Aos poucos o elenco, basicamente estreantes, foi se formando, com Leo Fitzpatrick e Justin Pierce como os jovens que, em pleno verão nova-iorquino, tem
como única preocupação andar de skate, fumar maconha e fazer sexo com virgens.
Duas amigas – interpretadas por Rosario
Dawson e Chloe Sevigny, ambas em
seus primeiros papéis – buscam a dupla, já que uma delas testou positiva para
HIV e quer impedir que o moleque, até então seu único parceiro sexual, mantenha
relações com outras garotas.
Clark
rodou Kids usando um estilo
documental, mesmo seguindo quase à risca o texto de Korine. Seu objetivo era
destruir a imagem de esperança que adolescentes geralmente tinham no cinema.
Conseguiu: niilista, o filme oferece uma visão opaca da sociedade e do modo
como os jovens são deixados à sua própria sorte ante um mundo que oferece pouco
além de diversões baratas, aditivas e perigosas. A reação em todo o mundo foi
imediata. Nos Estados Unidos o filme não escapou da censura NC-17, que manteve
fora dos cinemas justamente o público retratado em cena; na Inglaterra, seu
lançamento causou protestos de organizações conservadoras. A dobradinha
sexo/drogas, em especial ao chegar no cinemas no auge do pânico causado pela
AIDS nos anos 90, foi poderosa para manter o filme sob os holofotes. Comédias
adolescentes lançadas em seu rastro pareciam retratar a vida em Marte, e não
jovens de verdade. Parte da crítica enxergou em Kids um “alerta para o mundo moderno”, como colocou o New York Times, chamando atenção para os
jovens que seguiam um estilo de vida similar em grandes centros urbanos. Outros
viram o longa como pura e simples exploração fetichista, com uma noção conservadora
de seus temas embalada num pacote ousado e pós moderno.
Duas
décadas depois, essa “ousadia” ressurge quase cômica. O avanço da internet e
das redes sociais varreu o impacto de Kids,
posicionando uma visão mais precisa da pluralidade que é a vida de um
adolescente no mundo moderno. Visto longe de todo o barulho da época, o filme
se mostra uma bobagem narrativa que traz tanto os fetiches quanto as limitações
de Larry Clark como realizador. Seus
filmes posteriores, como Kids e os Profissionais (título picareta para Another Day in Paradise), Bully e Ken Park, não fugiram do mesmo tema de “adolescentes auto
destrutivos”, mostrando um “realismo” tão estereotipado e falso como o dos
filmes de John Hughes. Quem se
beneficiou de fato com o filme foram Rosario
Dawson (descoberta pelo diretor sentada na escada do prédio onde morava em
Nova York) e Chloe Sevingy, então
namorada do roteirista Harmony Korine,
que conseguiram ultrapassar a polêmica para construir carreiras sólidas.

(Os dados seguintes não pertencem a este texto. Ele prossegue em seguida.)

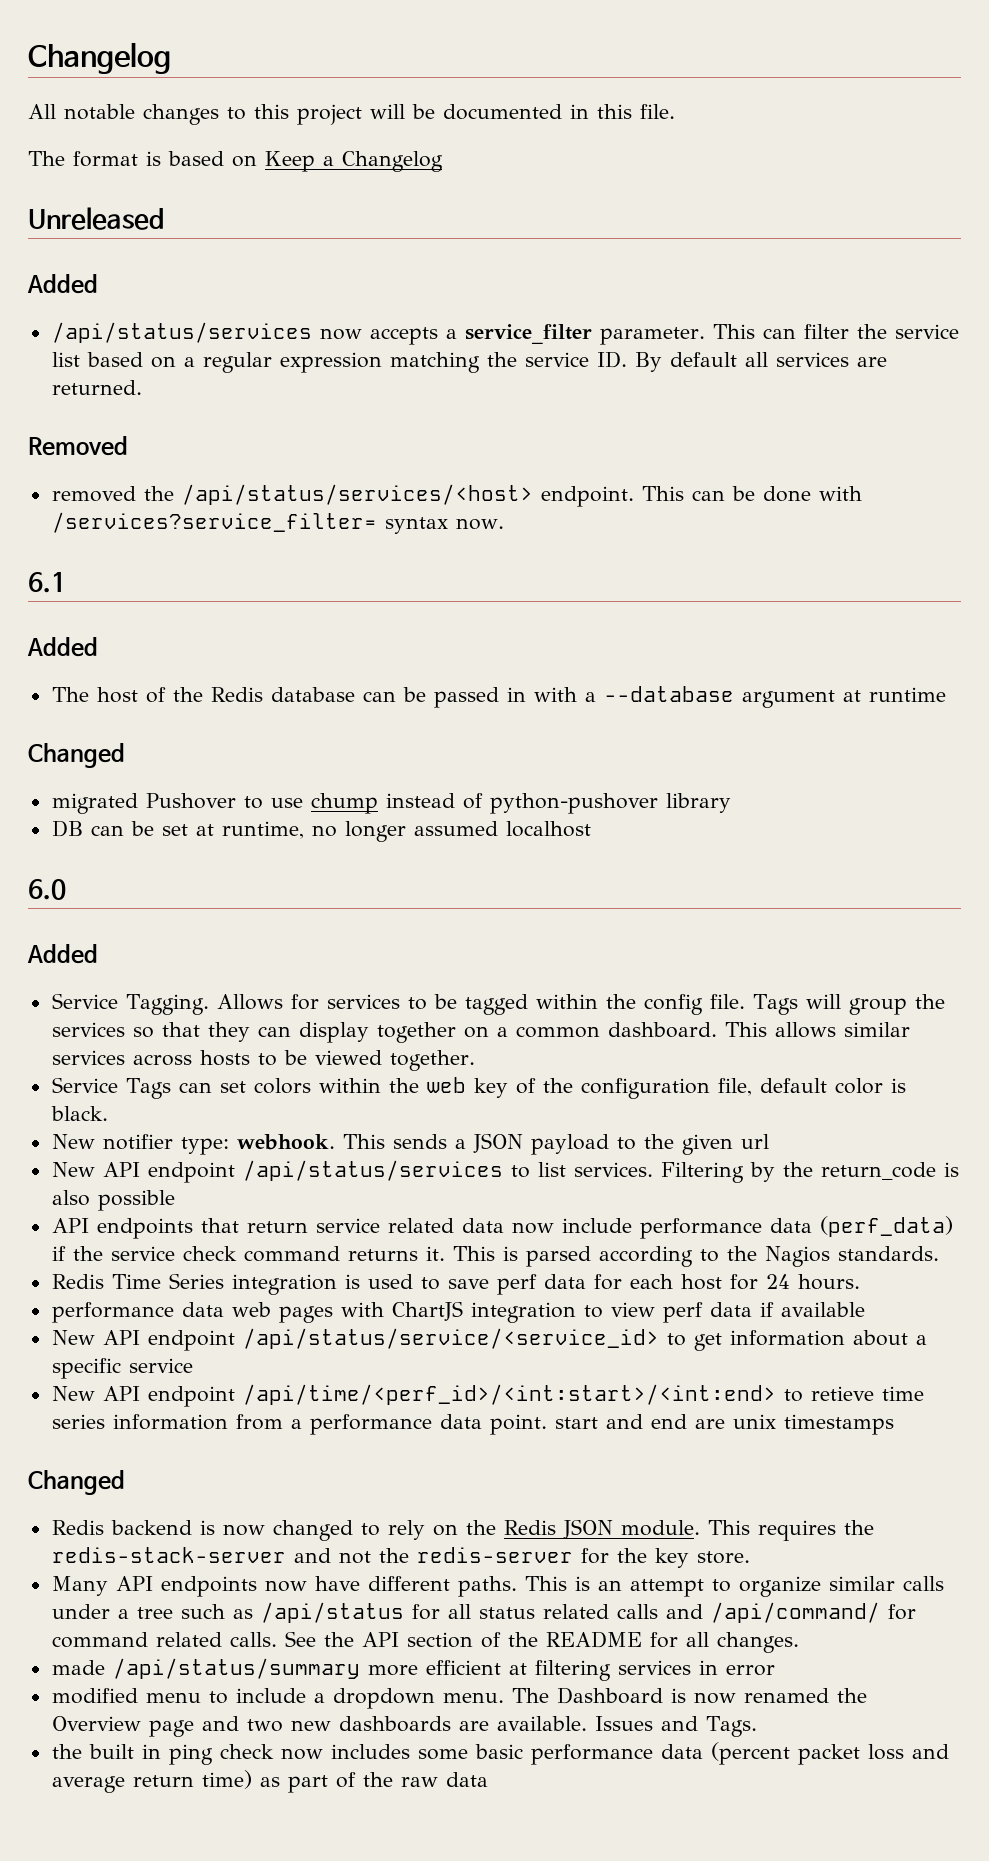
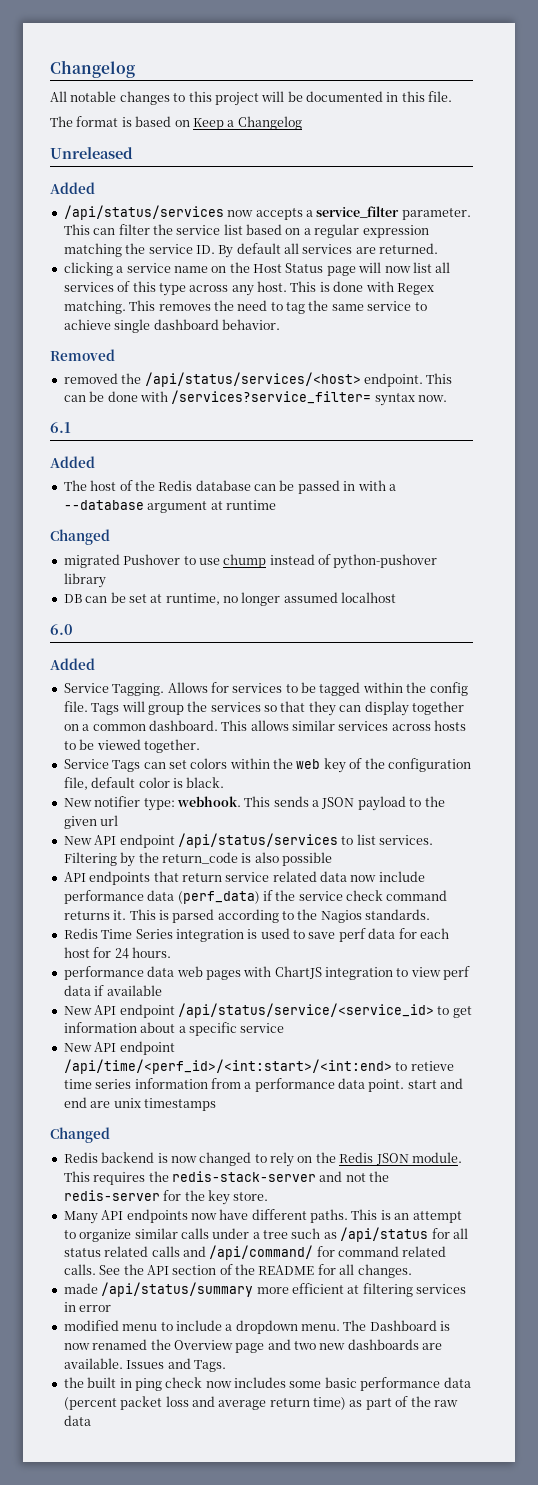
+ clicking a service name on the Host Status page will now list all services of this type across any host. This is done with Regex matching. This removes the need to tag the same service to achieve single dashboard behavior.

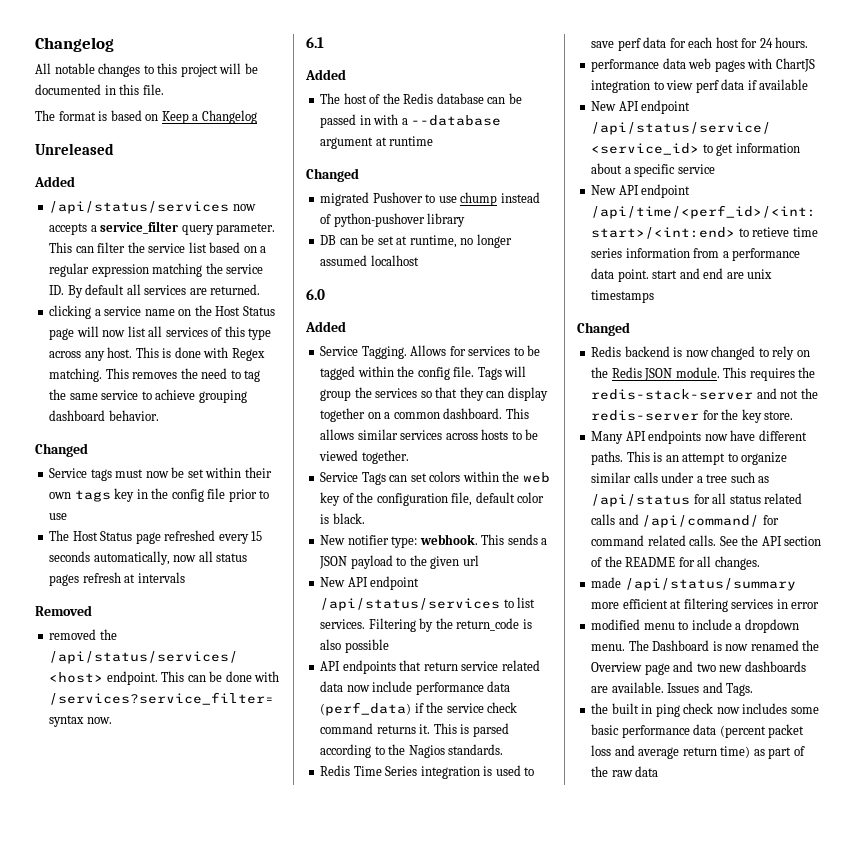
- /api/status/services now accepts a service_filter parameter.
+ /api/status/services now accepts a service_filter query parameter.
- This removes the need to tag the same service to achieve single dashboard behavior.
+ This removes the need to tag the same service to achieve grouping dashboard behavior.
+ Changed
+ Service tags must now be set within their own tags key in the config file prior to use
+ The Host Status page refreshed every 15 seconds automatically, now all status pages refresh at intervals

Korine, por sua vez, também passou para trás das câmeras. Embora tenha uma
carreira irregular, ao contrário de seu mentor ele demonstra uma visão clara de
seu cinema, conseguindo firmar sua marca em filmes como Gummo, Trash Humpers e o
recente Spring Breakers.
Larry Clark, por sua vez, arrasta sua carreira aos 72 anos batendo
na mesma tecla. Seu filme mais recente, O
Cheiro da Gente, de 2014, retrata um grupo de skateboarders auto
destrutivos em Paris. A diferença é que agora as redes sociais entram na
mistura e o filme surja como um “alerta” para a banalização da prostituição, da
cultura das drogas e da vida nas ruas. Ninguém prestou atenção. O mundo, vinte
anos depois de Kids, está amortecido
e preguiçoso. Mas não há mais polêmica ou ousadia. Não há mais risco. Nem para Larry Clark, que comemorou as duas
décadas de sua estreia com o lançamento de uma coleção de skates e roupas da
marca descolada Supreme, que veste celebridades da hora como Kanye West, P. Diddy e Chris Brown.